Point Royal is Chef/Owner Geoffrey Zakarian's own culinary paradise

Hollywood - If you are a “foodie” and watch all the cooking shows on television, the name Geoffrey Zakarian brings a smile to your face.

Certainly one of the premier chefs and restaurateurs of the culinary world over the past 30 years, Zakarian has made his mark as an accomplished chef, host and culinary consultant. He has presided over some of the country’s top kitchens, traveling the world for new inspiration to marry with his classical training and techniques in a lifelong effort to deliver paramount hospitality experiences.

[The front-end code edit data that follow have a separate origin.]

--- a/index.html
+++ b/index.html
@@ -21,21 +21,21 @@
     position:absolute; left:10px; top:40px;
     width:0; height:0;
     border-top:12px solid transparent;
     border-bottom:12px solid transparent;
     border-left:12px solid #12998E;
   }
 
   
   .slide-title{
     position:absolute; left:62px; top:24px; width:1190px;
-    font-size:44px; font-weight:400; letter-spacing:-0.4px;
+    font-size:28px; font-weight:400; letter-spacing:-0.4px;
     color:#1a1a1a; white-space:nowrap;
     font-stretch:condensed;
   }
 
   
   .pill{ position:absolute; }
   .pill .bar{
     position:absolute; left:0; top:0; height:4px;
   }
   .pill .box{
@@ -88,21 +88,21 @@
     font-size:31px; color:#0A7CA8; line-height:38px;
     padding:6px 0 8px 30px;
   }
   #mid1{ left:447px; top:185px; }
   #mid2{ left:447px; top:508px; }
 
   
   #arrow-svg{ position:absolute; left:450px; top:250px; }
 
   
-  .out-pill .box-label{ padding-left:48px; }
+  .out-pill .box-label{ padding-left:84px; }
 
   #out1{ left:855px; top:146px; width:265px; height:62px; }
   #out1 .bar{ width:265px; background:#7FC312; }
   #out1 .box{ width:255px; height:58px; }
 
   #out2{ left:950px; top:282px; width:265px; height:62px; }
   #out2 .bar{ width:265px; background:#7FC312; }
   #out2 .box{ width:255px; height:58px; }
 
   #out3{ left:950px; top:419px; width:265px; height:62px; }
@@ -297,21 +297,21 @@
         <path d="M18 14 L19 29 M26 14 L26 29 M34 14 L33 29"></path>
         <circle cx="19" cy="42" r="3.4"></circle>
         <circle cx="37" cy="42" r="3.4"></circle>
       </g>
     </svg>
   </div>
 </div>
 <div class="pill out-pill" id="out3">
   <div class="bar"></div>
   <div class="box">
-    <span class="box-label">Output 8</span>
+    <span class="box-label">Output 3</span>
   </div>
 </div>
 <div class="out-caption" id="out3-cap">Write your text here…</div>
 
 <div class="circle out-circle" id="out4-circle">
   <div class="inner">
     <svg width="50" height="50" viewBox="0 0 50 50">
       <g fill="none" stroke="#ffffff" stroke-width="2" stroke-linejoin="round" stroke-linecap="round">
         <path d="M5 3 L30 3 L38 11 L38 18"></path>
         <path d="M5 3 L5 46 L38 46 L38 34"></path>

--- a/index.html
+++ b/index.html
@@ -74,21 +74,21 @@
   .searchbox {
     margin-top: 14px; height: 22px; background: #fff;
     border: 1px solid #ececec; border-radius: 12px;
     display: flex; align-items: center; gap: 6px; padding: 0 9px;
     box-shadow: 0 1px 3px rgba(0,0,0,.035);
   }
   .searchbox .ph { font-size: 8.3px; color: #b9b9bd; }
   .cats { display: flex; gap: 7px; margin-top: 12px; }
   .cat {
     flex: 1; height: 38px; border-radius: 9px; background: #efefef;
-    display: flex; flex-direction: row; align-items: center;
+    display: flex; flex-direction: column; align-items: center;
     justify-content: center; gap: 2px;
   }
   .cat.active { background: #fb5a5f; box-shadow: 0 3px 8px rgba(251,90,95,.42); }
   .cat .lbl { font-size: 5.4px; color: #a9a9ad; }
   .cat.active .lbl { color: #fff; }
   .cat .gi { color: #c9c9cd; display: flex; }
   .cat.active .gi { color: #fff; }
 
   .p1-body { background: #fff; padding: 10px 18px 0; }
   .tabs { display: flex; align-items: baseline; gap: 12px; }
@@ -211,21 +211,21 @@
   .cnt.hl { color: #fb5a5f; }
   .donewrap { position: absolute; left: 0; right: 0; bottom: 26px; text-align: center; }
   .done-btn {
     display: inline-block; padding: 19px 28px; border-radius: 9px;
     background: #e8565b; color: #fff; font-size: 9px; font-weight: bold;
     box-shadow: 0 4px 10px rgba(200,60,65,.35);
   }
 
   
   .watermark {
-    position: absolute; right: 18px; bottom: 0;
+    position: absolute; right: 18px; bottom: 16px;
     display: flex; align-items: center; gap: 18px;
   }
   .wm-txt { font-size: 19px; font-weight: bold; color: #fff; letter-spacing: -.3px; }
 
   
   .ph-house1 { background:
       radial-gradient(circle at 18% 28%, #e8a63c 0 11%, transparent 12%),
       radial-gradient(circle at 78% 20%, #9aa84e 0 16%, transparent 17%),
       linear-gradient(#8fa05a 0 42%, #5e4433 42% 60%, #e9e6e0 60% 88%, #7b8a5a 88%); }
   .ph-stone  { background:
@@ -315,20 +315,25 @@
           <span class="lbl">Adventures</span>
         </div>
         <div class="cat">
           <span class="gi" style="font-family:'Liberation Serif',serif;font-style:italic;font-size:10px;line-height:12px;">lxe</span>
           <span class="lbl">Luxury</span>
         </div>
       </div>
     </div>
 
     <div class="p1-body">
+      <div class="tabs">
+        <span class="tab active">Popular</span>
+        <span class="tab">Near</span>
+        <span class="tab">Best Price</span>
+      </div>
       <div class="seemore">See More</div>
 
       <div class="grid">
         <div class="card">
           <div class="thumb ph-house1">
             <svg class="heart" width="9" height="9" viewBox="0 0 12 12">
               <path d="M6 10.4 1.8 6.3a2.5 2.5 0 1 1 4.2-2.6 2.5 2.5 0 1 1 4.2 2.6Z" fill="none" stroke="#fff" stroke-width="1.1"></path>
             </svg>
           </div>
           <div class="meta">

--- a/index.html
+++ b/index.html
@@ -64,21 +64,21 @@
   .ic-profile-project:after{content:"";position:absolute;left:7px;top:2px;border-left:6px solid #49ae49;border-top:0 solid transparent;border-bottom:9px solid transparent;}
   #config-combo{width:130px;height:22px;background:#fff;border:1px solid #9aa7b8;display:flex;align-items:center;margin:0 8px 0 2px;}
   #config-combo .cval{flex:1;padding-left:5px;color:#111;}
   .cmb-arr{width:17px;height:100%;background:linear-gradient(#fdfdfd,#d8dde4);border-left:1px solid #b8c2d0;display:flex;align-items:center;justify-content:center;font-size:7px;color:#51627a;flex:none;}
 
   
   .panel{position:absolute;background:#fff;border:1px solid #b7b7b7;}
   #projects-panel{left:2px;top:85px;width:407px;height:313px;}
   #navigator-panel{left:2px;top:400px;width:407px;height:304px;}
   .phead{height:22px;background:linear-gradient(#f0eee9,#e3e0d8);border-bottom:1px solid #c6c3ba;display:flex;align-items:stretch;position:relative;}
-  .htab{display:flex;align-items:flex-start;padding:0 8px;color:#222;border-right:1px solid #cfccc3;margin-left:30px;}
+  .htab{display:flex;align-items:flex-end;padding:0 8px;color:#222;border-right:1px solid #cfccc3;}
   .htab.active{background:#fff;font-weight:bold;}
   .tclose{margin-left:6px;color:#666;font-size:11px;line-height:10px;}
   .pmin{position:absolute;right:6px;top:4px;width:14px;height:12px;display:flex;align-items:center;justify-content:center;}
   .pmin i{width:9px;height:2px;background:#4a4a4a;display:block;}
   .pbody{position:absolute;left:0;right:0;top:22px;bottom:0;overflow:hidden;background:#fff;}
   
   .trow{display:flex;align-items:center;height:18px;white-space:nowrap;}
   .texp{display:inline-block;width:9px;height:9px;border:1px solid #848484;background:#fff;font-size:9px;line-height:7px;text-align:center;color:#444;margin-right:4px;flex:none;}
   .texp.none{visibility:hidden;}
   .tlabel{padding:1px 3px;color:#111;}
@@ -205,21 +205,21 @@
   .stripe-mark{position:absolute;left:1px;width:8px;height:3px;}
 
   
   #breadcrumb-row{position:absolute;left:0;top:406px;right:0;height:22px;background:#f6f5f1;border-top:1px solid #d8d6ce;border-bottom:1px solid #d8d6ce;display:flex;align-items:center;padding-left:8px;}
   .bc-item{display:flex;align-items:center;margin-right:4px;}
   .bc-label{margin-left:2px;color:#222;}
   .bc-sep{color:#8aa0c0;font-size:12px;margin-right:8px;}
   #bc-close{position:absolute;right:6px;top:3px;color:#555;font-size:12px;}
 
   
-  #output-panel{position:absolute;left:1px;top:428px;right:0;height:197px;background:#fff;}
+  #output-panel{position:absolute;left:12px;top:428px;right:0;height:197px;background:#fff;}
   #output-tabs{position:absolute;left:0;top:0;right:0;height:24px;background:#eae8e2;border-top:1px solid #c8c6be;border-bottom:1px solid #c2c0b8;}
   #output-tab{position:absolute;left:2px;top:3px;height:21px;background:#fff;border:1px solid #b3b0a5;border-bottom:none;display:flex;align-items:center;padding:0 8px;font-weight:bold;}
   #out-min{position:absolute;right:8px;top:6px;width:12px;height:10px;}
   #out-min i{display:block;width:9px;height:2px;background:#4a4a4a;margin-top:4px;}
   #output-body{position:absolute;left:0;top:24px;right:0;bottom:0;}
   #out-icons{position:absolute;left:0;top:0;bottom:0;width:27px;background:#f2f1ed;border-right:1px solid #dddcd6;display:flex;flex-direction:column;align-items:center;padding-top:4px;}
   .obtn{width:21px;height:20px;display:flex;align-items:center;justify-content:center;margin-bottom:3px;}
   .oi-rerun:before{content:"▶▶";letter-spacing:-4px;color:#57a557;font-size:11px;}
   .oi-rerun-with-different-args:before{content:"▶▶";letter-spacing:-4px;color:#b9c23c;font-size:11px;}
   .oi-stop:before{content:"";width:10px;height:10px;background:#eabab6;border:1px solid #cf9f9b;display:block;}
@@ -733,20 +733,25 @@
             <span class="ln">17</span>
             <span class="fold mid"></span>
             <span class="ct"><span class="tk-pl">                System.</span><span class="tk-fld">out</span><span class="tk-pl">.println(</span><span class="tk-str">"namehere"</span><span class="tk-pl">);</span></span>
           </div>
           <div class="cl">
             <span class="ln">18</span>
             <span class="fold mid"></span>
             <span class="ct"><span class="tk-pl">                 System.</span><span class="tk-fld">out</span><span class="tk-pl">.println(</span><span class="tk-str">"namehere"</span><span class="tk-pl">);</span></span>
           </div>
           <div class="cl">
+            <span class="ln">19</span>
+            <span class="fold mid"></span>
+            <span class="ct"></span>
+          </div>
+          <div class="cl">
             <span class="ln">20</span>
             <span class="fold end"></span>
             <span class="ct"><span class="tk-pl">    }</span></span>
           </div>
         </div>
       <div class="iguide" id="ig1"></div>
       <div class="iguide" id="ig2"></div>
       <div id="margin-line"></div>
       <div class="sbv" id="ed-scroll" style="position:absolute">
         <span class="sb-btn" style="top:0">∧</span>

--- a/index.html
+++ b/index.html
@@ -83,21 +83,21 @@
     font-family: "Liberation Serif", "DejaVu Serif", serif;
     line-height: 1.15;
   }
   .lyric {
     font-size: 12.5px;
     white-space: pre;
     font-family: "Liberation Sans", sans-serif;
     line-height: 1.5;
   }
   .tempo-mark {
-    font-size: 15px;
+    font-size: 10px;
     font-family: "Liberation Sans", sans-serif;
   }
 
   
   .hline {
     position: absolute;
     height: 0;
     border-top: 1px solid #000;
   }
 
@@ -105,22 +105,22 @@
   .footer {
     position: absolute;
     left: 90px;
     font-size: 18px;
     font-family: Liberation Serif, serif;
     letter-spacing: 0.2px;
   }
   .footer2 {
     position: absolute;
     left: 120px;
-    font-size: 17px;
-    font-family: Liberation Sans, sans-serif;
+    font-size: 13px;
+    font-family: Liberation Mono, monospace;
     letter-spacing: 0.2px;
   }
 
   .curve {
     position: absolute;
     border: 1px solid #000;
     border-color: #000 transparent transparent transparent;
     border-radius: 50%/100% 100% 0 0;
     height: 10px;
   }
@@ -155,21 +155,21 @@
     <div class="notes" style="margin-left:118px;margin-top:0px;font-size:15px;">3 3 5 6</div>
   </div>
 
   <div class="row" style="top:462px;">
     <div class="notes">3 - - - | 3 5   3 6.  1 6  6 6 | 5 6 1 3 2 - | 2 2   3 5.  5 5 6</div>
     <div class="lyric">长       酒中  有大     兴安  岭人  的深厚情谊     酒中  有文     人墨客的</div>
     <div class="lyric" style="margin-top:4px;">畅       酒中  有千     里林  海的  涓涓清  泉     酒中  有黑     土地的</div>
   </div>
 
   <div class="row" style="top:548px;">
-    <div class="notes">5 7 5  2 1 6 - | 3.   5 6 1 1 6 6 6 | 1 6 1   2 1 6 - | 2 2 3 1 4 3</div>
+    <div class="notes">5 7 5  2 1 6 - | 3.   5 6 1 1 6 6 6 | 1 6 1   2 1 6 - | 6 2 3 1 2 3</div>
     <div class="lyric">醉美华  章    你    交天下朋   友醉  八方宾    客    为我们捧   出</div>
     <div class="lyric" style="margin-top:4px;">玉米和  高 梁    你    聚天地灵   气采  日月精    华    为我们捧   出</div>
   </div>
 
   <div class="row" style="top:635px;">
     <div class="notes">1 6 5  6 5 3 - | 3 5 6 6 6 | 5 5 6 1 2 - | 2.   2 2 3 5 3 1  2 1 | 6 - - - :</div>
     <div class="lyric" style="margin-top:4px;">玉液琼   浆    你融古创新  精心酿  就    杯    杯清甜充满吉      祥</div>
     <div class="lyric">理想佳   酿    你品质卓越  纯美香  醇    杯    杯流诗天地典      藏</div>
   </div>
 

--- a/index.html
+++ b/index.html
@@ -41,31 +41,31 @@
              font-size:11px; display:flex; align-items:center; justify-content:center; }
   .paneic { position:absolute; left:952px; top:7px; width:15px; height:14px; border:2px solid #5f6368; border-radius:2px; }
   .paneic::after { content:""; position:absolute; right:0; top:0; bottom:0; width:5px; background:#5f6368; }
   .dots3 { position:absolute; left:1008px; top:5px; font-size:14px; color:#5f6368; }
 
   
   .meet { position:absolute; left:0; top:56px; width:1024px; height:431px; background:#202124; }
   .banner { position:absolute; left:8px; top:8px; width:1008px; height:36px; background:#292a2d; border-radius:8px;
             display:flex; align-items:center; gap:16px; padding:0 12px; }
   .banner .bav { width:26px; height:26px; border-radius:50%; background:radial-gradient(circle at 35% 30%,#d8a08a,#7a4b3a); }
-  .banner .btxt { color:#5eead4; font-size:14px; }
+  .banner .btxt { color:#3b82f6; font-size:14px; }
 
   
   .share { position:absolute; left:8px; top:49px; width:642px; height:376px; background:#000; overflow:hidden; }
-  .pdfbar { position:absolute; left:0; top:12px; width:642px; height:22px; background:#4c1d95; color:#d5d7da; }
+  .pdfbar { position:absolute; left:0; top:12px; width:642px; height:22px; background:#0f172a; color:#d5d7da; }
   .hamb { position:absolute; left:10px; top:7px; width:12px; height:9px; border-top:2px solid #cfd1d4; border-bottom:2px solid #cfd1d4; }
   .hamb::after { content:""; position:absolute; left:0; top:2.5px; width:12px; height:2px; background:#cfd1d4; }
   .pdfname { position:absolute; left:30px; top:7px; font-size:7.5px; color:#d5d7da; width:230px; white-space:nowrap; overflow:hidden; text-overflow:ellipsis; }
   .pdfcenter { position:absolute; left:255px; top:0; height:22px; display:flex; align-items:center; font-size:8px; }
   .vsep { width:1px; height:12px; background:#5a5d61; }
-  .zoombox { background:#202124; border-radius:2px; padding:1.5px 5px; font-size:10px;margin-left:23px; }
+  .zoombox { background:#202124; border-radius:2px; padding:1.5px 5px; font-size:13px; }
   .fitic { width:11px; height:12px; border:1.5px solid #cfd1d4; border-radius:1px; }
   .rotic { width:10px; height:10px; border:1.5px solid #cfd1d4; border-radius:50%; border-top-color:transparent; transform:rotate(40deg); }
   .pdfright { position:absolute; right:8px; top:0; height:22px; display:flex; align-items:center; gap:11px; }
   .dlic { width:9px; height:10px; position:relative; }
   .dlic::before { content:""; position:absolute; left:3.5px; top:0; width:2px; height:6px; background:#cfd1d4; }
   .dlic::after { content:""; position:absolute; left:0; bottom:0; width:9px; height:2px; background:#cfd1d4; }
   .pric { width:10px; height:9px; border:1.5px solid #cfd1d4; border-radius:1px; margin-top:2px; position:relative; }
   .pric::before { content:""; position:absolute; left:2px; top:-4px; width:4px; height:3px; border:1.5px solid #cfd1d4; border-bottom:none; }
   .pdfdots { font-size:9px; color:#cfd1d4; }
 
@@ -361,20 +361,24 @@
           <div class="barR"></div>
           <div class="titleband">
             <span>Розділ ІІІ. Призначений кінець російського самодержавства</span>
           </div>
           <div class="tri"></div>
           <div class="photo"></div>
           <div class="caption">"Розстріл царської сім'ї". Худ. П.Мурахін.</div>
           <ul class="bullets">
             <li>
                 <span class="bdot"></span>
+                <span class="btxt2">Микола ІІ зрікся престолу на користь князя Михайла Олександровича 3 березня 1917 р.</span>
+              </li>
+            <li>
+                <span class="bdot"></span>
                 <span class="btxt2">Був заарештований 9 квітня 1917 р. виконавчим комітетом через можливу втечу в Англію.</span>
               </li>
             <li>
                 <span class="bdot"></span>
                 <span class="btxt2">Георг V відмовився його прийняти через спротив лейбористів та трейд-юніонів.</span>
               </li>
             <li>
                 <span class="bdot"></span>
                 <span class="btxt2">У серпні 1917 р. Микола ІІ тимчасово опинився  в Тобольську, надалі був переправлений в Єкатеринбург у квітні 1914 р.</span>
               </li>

Zakarian's rise to culinary prominence began at Le Cirque, where he first worked in a professional kitchen. In five years, he worked his way up from Pastry Sous to Chef to Chef de Cuisine under Chef Alain Sailhac. During these formative years, Zakarian staged at places such as Arpège and Au Quai des Ormes in Paris, Auberge de l'Ill in Alsace, The Dorchester in London, Le Chantecler with Jacques Maximin in Nice, and Pierre Orsay in Lyon. In 1987, Zakarian took his first turn as Executive Chef at the legendary 21Club. In 1988, he became the Executive Chef of 44 at the Royalton Hotel, before opening the Blue Door at the Delano Hotel in Miami in 1995. In 1997, Zakarian became Executive Chef of Patroon.

His career has continued to rise - and with more exposure on several TV shows, and other events he is always eager to attend, Zakarian is indeed and icon.

Recently, GZ, as he is called by millions and those close to him, has brought his impressive world of food and drink to the Diplomat Resort - with the opening of Point Royal, a Coastal American restaurant and bar. In keeping with his reputation for producing some of the country’s most relevant restaurants, Zakarian created a facility that features a seaside restaurant.

The indoor-outdoor venue features the property’s only raw bar and a menu featuring the full gamete of his
Coastal American cuisine.

Complimented by a center bar focused on fresh juice based cocktails and the largest wine list on property, Point Royal delivers a lively bustling environment and is open for breakfast, lunch and dinner daily.

Point Royal's palette is a mix of golden yellows, warm whites, and soft blue tones punctuated by natural American white oak millwork and flooring. With thirty foot ceilings, the dining room is anchored by a series of custom lighting that illuminates the space with colorful
warmth, as well as slowly turning wood fans and woven window treatments, evoking a relaxed but tailored Cuban atmosphere. Large palms and tropical plants are mixed into the space.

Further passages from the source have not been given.